Poids croissant des contrats aidés

« Cette différence d’évolution tient notamment à la forte augmentation du volume d’emploi des contrats aidés en 2014 (+ 39,4 % en EQTP), dont les salaires sont parmi les plus faibles. Hors bénéficiaires de contrats aidés, le salaire net moyen des autres salariés est pratiquement stable (- 0,1 %) en euros constants », précise l’INSEE. En effet, 86 800 personnes fin 2014 travaillaient en contrat aidé dans la FPT, soit l’équivalent de 63 100 EQTP.

Renforcement des inégalités dans les bas salaires

Cette augmentation des contrats aidés mais également la non revalorisation de l’indice minimum de la fonction publique depuis le 1er janvier 2013 tendent « à renforcer les inégalités dans la moitié basse de l’échelle salariale », constatent les auteurs de l’étude. En 2014, les 10 % des salariés les moins rémunérés gagnaient moins de 1 314 euros net par mois.
A l’inverse l’INSEE note une réduction des inégalités dans le haut de l’échelle salariale.
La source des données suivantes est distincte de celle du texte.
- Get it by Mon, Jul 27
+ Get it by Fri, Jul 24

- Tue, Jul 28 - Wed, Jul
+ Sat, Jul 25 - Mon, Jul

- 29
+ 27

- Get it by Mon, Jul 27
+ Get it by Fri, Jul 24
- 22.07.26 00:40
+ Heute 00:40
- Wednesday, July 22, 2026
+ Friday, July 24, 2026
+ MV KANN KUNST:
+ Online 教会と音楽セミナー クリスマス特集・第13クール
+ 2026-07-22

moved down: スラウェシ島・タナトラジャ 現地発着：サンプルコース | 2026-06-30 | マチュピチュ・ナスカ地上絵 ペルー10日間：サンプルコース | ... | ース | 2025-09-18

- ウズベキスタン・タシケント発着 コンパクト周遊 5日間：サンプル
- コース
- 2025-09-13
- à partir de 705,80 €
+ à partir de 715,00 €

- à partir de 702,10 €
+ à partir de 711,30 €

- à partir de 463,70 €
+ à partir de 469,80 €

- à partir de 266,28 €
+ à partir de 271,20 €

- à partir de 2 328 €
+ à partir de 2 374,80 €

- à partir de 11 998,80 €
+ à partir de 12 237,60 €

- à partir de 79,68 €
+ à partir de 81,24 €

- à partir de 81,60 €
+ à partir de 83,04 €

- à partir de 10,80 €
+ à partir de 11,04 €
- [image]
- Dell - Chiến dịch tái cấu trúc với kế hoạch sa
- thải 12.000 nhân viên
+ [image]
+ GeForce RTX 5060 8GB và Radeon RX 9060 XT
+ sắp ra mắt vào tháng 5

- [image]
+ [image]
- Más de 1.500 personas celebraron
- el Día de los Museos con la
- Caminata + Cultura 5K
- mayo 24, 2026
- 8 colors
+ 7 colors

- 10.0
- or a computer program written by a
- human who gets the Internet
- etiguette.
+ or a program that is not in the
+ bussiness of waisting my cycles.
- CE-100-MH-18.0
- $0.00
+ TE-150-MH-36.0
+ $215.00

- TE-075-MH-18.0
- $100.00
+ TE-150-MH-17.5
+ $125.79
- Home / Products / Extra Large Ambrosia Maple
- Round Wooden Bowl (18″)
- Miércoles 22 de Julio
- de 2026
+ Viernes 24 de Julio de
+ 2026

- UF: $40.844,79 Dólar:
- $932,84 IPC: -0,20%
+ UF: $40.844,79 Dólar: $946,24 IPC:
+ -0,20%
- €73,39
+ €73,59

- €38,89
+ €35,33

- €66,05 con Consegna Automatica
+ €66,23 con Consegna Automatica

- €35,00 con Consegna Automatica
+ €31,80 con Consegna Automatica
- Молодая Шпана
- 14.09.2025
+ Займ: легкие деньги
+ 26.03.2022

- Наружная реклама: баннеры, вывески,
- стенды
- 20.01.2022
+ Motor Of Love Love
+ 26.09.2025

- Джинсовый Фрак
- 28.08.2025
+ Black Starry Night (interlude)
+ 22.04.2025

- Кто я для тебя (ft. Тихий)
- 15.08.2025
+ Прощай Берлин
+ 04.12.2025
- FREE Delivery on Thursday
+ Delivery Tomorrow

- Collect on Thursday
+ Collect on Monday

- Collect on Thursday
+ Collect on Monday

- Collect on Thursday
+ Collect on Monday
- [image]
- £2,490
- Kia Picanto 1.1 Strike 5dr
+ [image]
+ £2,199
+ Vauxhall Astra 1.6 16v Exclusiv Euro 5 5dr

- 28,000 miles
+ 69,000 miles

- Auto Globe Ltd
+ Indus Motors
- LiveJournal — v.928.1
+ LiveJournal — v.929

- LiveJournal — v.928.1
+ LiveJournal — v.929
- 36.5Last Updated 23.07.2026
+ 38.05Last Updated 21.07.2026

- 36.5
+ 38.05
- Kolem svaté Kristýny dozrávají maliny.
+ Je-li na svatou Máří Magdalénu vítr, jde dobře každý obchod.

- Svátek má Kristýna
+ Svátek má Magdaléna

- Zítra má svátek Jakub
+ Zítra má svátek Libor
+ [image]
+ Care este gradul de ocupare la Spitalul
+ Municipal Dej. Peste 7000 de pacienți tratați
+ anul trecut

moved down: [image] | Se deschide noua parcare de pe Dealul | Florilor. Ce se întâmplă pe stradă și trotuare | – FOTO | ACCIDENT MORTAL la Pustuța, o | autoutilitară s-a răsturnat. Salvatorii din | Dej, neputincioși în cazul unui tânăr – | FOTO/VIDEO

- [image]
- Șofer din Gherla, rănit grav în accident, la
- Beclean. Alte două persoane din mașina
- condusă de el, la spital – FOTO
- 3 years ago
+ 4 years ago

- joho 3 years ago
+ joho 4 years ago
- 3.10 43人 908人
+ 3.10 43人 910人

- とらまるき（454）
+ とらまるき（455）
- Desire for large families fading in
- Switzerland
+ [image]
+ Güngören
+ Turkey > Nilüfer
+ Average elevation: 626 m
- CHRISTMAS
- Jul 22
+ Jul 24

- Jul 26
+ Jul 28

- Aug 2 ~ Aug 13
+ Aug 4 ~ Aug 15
Augmentation des qualifications et des primes

L’accroissement de la rémunération des titulaires « alors que le point d’indice est gelé, résulte principalement de la tendance de long terme à la hausse des qualifications (au fil des renouvellements ou au travers de reclassements catégoriels) », précise l’INSEE.
Les primes et rémunérations annexes représentent en moyenne un quart du salaire brut. Or, en 2014, elles sont dynamiques : « leur montant moyen augmente de 2,7 % et contribue à hauteur de 0,6 point à la hausse du salaire brut moyen. »
Par ailleurs, les agents ayant bénéficié d’une promotion ou d’une titularisation, voient leur rémunération progresser en moyenne de respectivement 4,6 et 7,2 %.

L’effet de la revalorisation des catégories C

Dans la FPT, plus de trois agents sur quatre appartiennent à la catégorie C. Leur salaire a progressé de 1,5% en 2014 alors qu’il avait baissé de 0,4% l’année d’avant.
« Cette forte augmentation s’explique essentiellement par la revalorisation en 2014 de l’échelonnement indiciaire de cette catégorie », explique l’INSEE. Les rémunérations de catégories A et B, elles, n’ont cru que de 0,1%.

 

C’est dans les régions que les salaires ont en moyenne le plus progressé (+1,5%), suivi des communes et des CCAS (+1,1%). A l’opposé, au sein des EPCI et des départements les salaires ont connu un augmentation moyenne de seulement 0,4%.